### What is required
Every line of the material that holds "Operational" should be counted; give the number and nothing more.

START Recorded data

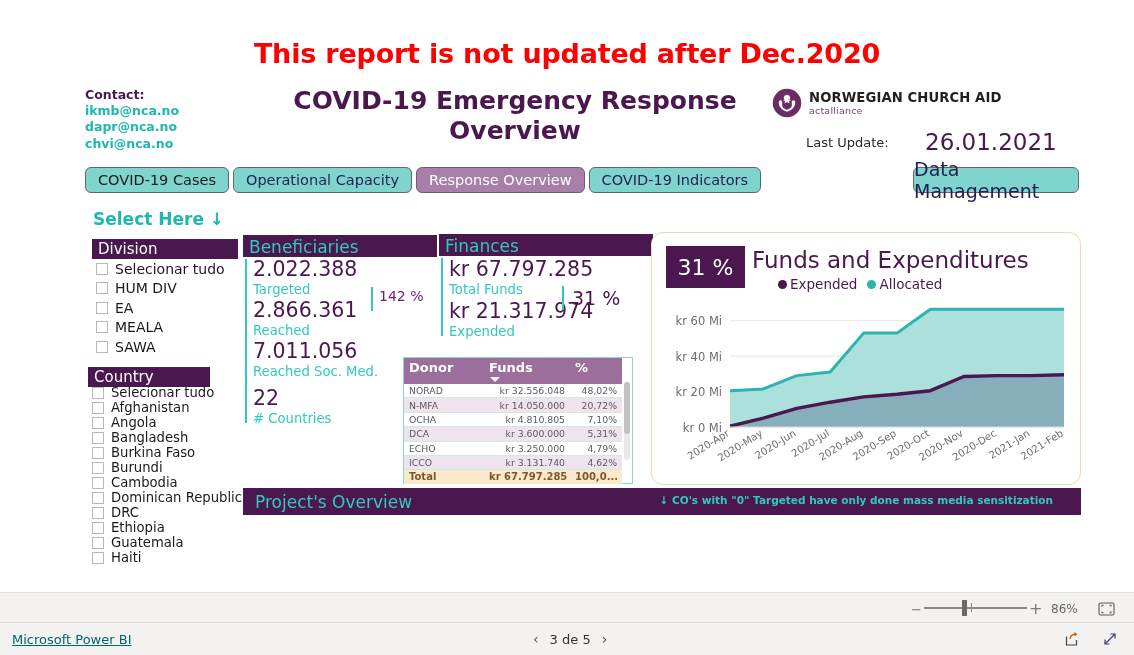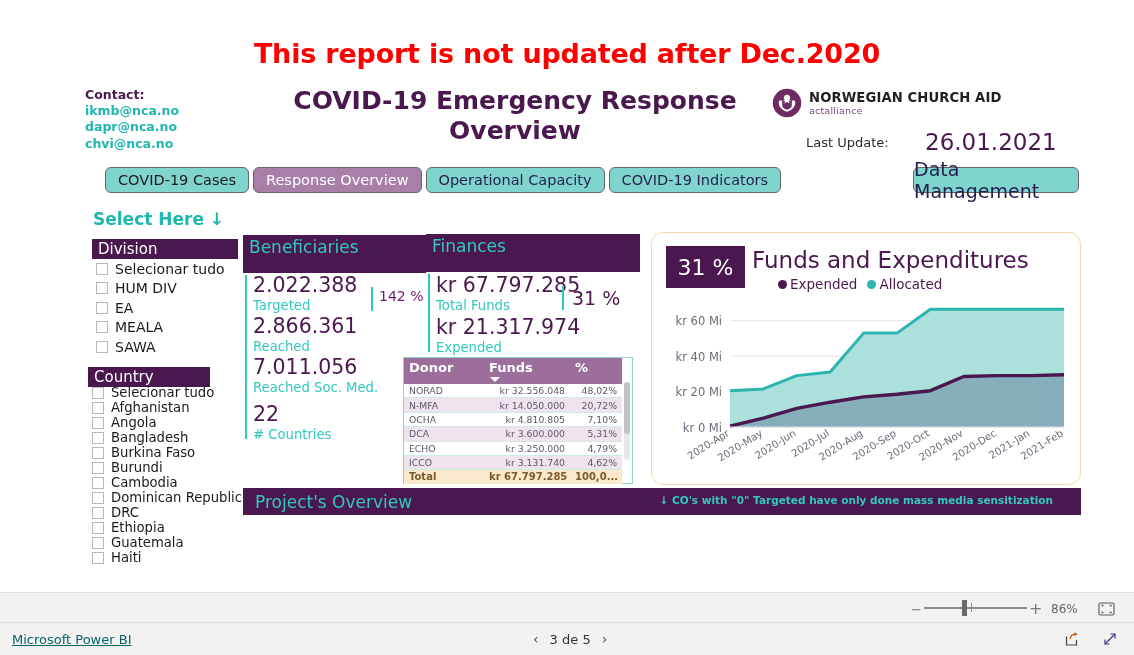--- a/index.html
+++ b/index.html
@@ -95,21 +95,21 @@
     height: 26px; padding: 0 12px;
     display: flex; align-items: center; justify-content: center;
     border: 1.5px solid #666666;
     border-radius: 6px;
     background: #7FD4CE;
     color: #241F4E;
     font-size: 14.5px;
     cursor: pointer;
     white-space: nowrap;
   }
-  .tab.t-first { color: #1a1a1a; margin-left: 20px; }
+  .tab.t-first { color: #1a1a1a; }
   .tab.active { background: #A87FA8; color: #ffffff; }
 
   .dm-btn {
     position: absolute; left: 913px; top: 167px;
     width: 166px; height: 26px;
     display: flex; align-items: center; justify-content: center;
     border: 1.5px solid #666666; border-radius: 6px;
     background: #7FD4CE; color: #241F4E; font-size: 19px;
     cursor: pointer;
   }
@@ -138,25 +138,25 @@
     width: 12px; height: 12px;
     border: 1px solid #b8b8b8; background: #ffffff;
     flex: 0 0 auto;
   }
   .chk-lbl { font-size: 13.2px; color: #1a1a1a; white-space: nowrap; }
   .slicer-div .chk-lbl { font-size: 14px; }
   .clip-cty { position: absolute; left: 88px; top: 385px; width: 160px; height: 208px; overflow: hidden; }
 
   
   .card-ben { position: absolute; left: 243px; top: 235px; width: 194px; height: 252px; background: #ffffff; }
-  .card-fin { position: absolute; left: 426px; top: 234px; width: 214px; height: 126px; background: #ffffff; }
+  .card-fin { position: absolute; left: 439px; top: 234px; width: 214px; height: 126px; background: #ffffff; }
   .card-hdr {
     background: #4A174E; color: #32C8C0;
     font-size: 17px; font-weight: normal;
-    padding: 2px 6px 16px 6px;
+    padding: 2px 6px 0 6px;
   }
   .card-body { position: relative; padding-left: 10px; }
   .card-body::before {
     content: ""; position: absolute; left: 2px; top: 2px; bottom: 4px;
     width: 2px; background: #32C8C0;
   }
   .kpi-num { font-size: 20.5px; color: #4A174E; line-height: 25px; }
   .kpi-lbl { font-size: 13.2px; color: #32C8C0; line-height: 16px; }
   .kpi-num-kr { font-size: 20.5px; color: #4A174E; line-height: 26px; }
 
@@ -336,22 +336,22 @@
         <span class="nca-name">NORWEGIAN CHURCH AID</span>
         <span class="nca-sub">actalliance</span>
       </span>
     </div>
 
     <div class="last-update-lbl">Last Update:</div>
     <div class="last-update-val">26.01.2021</div>
 
     <div class="tabbar">
       <div class="tab t-first">COVID-19 Cases</div>
+      <div class="tab">Operational Capacity</div>
       <div class="tab active">Response Overview</div>
-      <div class="tab">Operational Capacity</div>
       <div class="tab">COVID-19 Indicators</div>
     </div>
     <div class="dm-btn">Data Management</div>
 
     <div class="select-here">Select Here ↓</div>
 
     <div class="slicer-div">
       <div class="slicer-hdr">Division</div>
       <div class="chk-row">
         <span class="chk-box"></span>

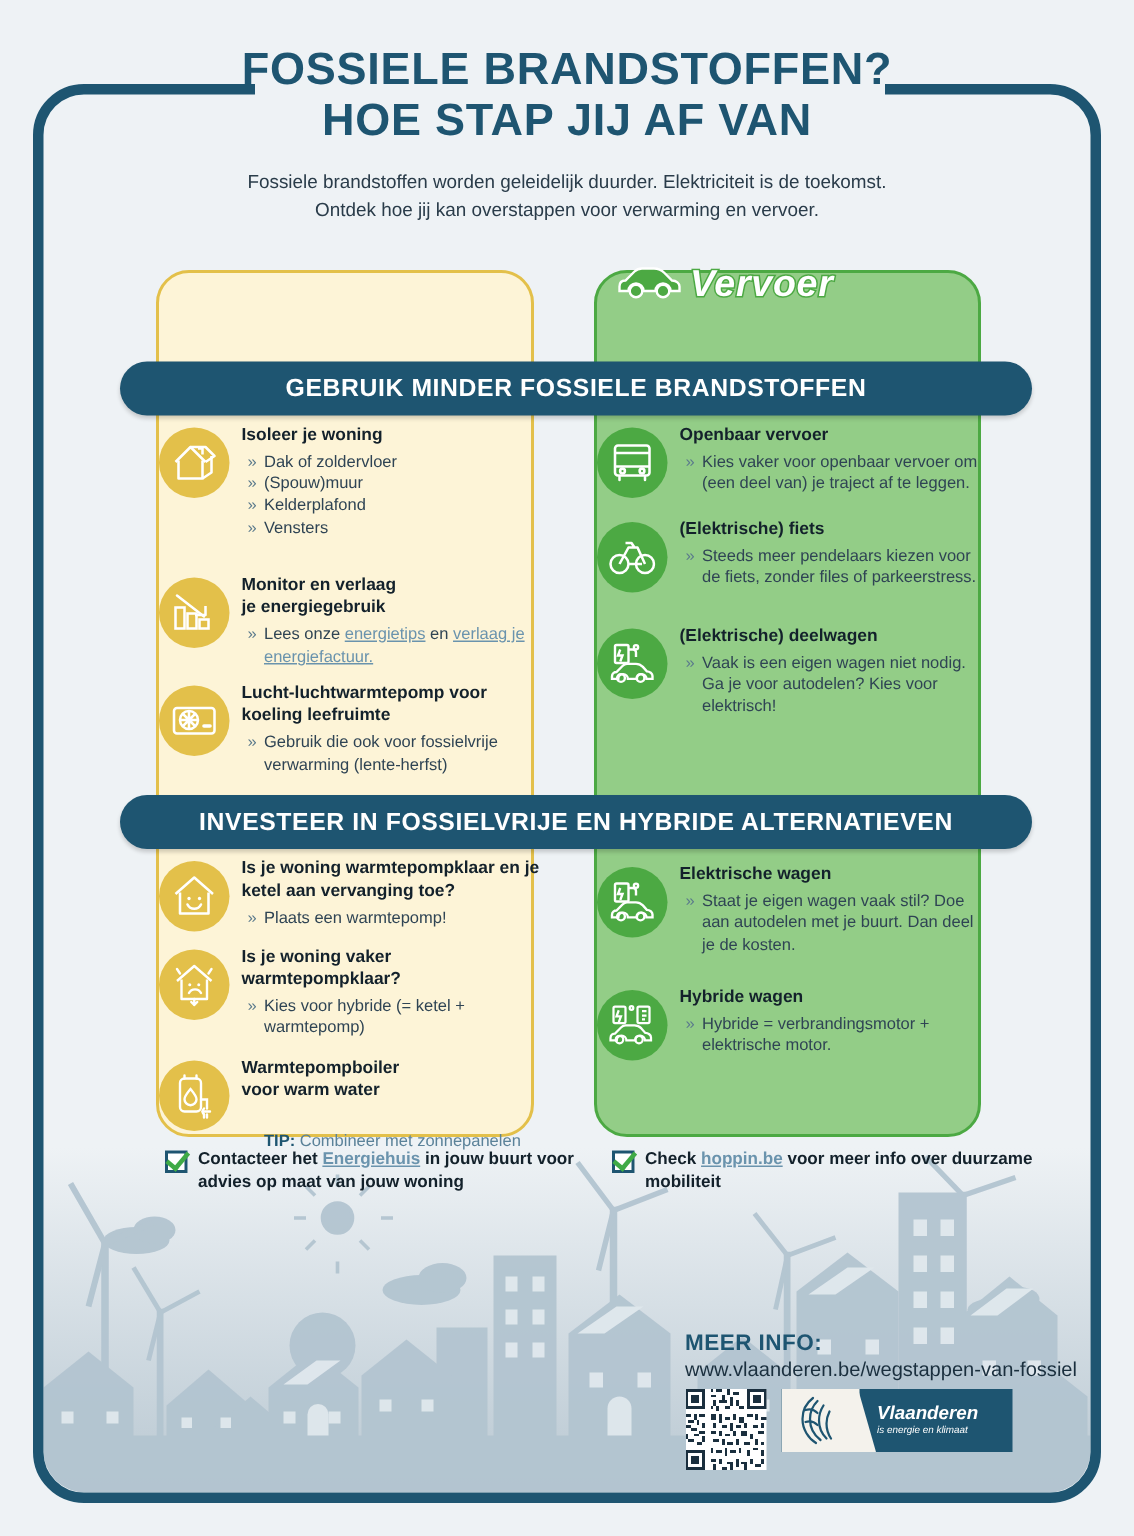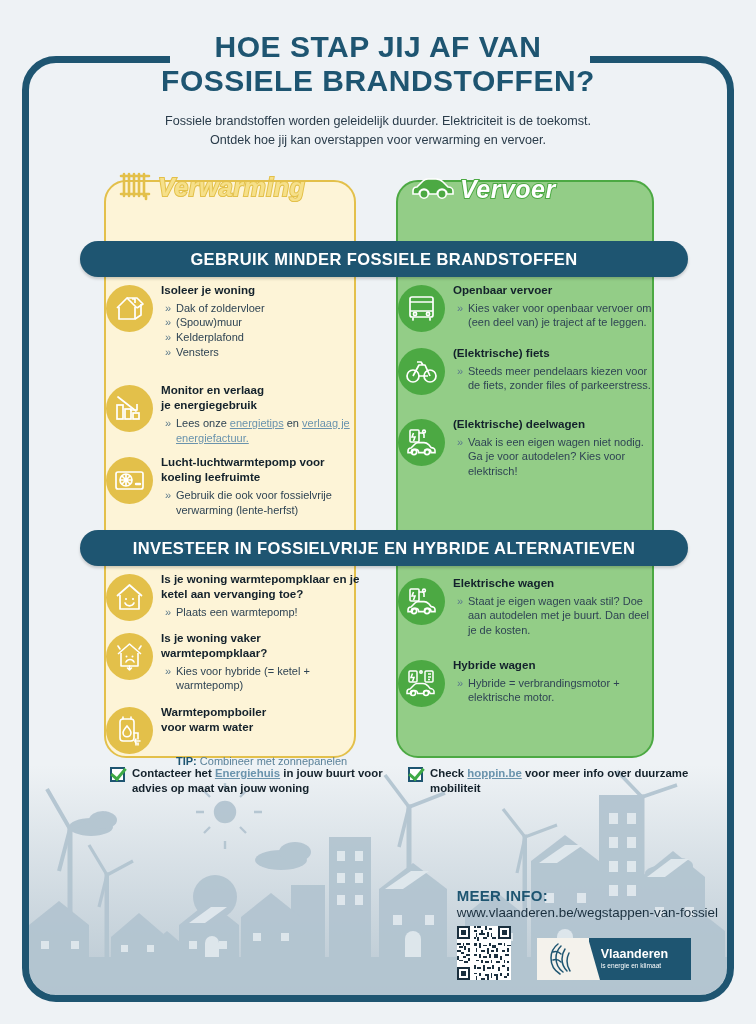--- a/index.html
+++ b/index.html
@@ -104,21 +104,21 @@
           background:#fff; position:relative; margin-top:1px; }
   .cbox::after { content:""; position:absolute; left:2px; top:-4px;
       width:6px; height:12px; border:solid #3faa46; border-width:0 3px 3px 0;
       transform:rotate(40deg); }
   .ctxt { font-size:11.4px; font-weight:bold; color:#13212b; line-height:1.32; }
 
   
   .footer { position:absolute; right:38px; bottom:44px; z-index:5; text-align:left; }
   .meer { color:#1e5571; font-weight:bold; font-size:15px; letter-spacing:.3px; }
   .url { color:#1a2f3e; font-size:13.4px; margin-top:1px; }
-  .flogos { display:flex; align-items:flex-end; gap:26px; margin-top:6px; }
+  .flogos { display:flex; align-items:flex-start; gap:10px; margin-top:6px;font-style:italic; }
   .qr { width:54px; height:54px; }
   .vlag { display:flex; height:42px; width:154px; background:#1e5571;
           align-items:center; position:relative; overflow:hidden; }
   .vlag .lionbox { width:52px; height:42px; background:#f4f2ec;
      position:relative; flex:0 0 52px; }
   .vlag .lionbox::after{content:"";position:absolute;right:-11px;top:0;width:0;height:0;
      border-top:42px solid transparent;border-left:12px solid #f4f2ec;}
   .vlag .vtxt { padding-left:12px; color:#fff; }
   .vlag .vn { font-size:12.5px; font-weight:bold; line-height:1.1; }
   .vlag .vs { font-size:6.6px; line-height:1.2; margin-top:1px; }
@@ -241,45 +241,33 @@
 
         <rect x="0" y="192" width="698" height="38"></rect>
       </g>
     </svg>
   </div>
 
   <div class="frame"></div>
   <div class="frame-gap"></div>
 
   <div class="title">
+    <div>FOSSIELE BRANDSTOFFEN?</div>
     <div>HOE STAP JIJ AF VAN</div>
-    <div>FOSSIELE BRANDSTOFFEN?</div>
   </div>
   <div class="intro">
     <div>Fossiele brandstoffen worden geleidelijk duurder. Elektriciteit is de toekomst.</div>
     <div>Ontdek hoe jij kan overstappen voor verwarming en vervoer.</div>
   </div>
 
   <div class="cards">
     <div class="card warm"></div>
     <div class="card verv"></div>
   </div>
 
-  <div class="colhead warm" style="top:168px;">
-    <span>
-      <svg width="34" height="32" viewBox="0 0 34 32">
-        <g stroke="#e3c04a" stroke-width="2.6" fill="none" stroke-linecap="round">
-          <path d="M6 5v22M11 5v22M16 5v22M21 5v22M26 5v22"></path>
-          <path d="M3 7h28M3 25h28"></path>
-          <path d="M28 27v3"></path>
-        </g>
-      </svg>
-    </span>
-    <span class="ctitle">Verwarming</span>
-  </div>
 
   <div class="colhead verv" style="top:170px;">
     <span>
       <svg width="44" height="28" viewBox="0 0 44 28">
         <path d="M3 18c0-3 2-4 4-4l6-6c1-1 3-2 5-2h8c3 0 5 1 7 3l5 5c3 0 5 2 5 4v3h-6a5 5 0 0 0-10 0H19a5 5 0 0 0-10 0H3z" fill="#4ca943" stroke="#ffffff" stroke-width="1.6"></path>
         <circle cx="14" cy="21" r="4.2" fill="#4ca943" stroke="#fff" stroke-width="1.6"></circle>
         <circle cx="32" cy="21" r="4.2" fill="#4ca943" stroke="#fff" stroke-width="1.6"></circle>
       </svg>
     </span>
     <span class="ctitle">Vervoer</span>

END Recorded data

### Finished exercise
2